Каждый вечер княгиня собирала нас в гостиную и с багровым лицом упрекала нас в «бессовестном» поведении, стыдила нас и клялась, что по нашей милости у нее голова болит. Она любила читать нотации; читала их искренно и глубоко была убеждена в том, что ее нотации послужат нам в пользу. Больше всех доставалось от нее Оле. По ее мнению, во всем была виновата Оля. Оля боялась матери. Она ее боготворила и выслушивала ее нотации стоя, молча, покраснев. Княгиня считала Олю дитятей. Она ставила ее в угол, оставляла без завтрака, без обеда. Заступаться за Олю значило подливать масло в огонь. Если бы можно было, то она и нас бы ставила в угол. Она посылала нас ко всенощной, приказывала вслух читать «Четьи-Минеи», считала наше белье, вмешивалась в наши дела… Мы то и дело заносили куда-нибудь ее ножницы, забывали, где ее спирт, не умели найти ей наперстка.

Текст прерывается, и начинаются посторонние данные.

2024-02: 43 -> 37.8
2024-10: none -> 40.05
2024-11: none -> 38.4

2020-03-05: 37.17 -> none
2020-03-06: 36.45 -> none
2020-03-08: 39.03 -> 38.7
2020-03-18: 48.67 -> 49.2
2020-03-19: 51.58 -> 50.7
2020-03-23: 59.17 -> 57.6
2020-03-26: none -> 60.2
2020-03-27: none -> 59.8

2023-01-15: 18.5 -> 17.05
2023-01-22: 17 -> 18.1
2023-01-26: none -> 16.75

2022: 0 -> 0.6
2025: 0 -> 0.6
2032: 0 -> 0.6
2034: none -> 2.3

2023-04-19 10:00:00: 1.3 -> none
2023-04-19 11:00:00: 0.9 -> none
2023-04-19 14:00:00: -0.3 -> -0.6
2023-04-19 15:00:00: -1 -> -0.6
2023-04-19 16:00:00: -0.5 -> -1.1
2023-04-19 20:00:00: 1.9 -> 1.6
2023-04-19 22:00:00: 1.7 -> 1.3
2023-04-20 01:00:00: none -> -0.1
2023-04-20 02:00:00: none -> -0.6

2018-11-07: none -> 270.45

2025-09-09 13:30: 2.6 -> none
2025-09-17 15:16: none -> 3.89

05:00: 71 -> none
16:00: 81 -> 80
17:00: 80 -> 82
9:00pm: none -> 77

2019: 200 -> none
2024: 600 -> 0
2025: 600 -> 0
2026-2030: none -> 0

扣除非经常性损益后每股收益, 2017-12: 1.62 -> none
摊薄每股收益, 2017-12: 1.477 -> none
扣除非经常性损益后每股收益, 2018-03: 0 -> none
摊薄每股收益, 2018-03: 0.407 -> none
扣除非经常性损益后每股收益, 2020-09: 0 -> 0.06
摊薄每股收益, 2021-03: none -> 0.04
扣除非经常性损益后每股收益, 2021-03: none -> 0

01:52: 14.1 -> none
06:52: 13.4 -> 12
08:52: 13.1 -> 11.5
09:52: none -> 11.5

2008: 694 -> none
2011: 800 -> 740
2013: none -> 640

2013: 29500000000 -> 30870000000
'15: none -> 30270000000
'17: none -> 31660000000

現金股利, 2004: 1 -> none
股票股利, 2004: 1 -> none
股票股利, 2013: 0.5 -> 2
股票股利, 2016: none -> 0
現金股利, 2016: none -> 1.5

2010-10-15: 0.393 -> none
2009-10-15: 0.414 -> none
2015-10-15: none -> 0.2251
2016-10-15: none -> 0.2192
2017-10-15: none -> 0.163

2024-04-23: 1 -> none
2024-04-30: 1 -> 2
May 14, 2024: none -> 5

– Разиня! – то и дело кричала она. – Прошел мимо, уронил и не подымаешь! Подними! Сейчас подними! Наказал меня господь вами… Отойди от меня! Не стой на сквозном ветру!
Иногда для потехи кто-нибудь из нас провинится в чем-нибудь и по донесении призывается к старухе.
– Это ты на грядку наступил? – начинается суд. – Как ты смел?
– Я нечаянно…
– Молчи! Как ты смел, я тебя спрашиваю?
Суд оканчивался помилованием, целованием руки и, по выходе из комнаты судьи, гомерическим смехом. Ласкова с нами княгиня никогда не была. Ласковые слова говорит она только старухам и маленьким детям.
Я ни разу не видал ее улыбки. Старичка-генерала, который по воскресеньям приезжал к ней играть в пикет, она шепотом уверяла, что мы, доктора, магистры, частью бароны, художники, писатели, погибли бы без ее ума-разума… Мы и не старались разубеждать ее… Пусть, думали, тешится… Княгиня была бы сносна, если бы не требовала от нас, чтоб мы вставали не позже восьми часов и ложились не позже 12. Бедная Оля шла ложиться спать в 11 ч. Прекословить нельзя было. Да и издевались же мы над старухой за это незаконное посягательство на нашу свободу! Мы гурьбой ходили просить у нее прощение, сочиняли ей поздравительные стихи ломоносовского пошиба, рисовали геральдическое древо князей Микшадзе и т. д. Княгиня принимала всё это за чистую монету, а мы хохотали. Княгиня любила нас. Она глубоко, очень искренно вздыхала, когда выражала нам сожаление, что мы не князья. Она привыкла к нам, как к детям…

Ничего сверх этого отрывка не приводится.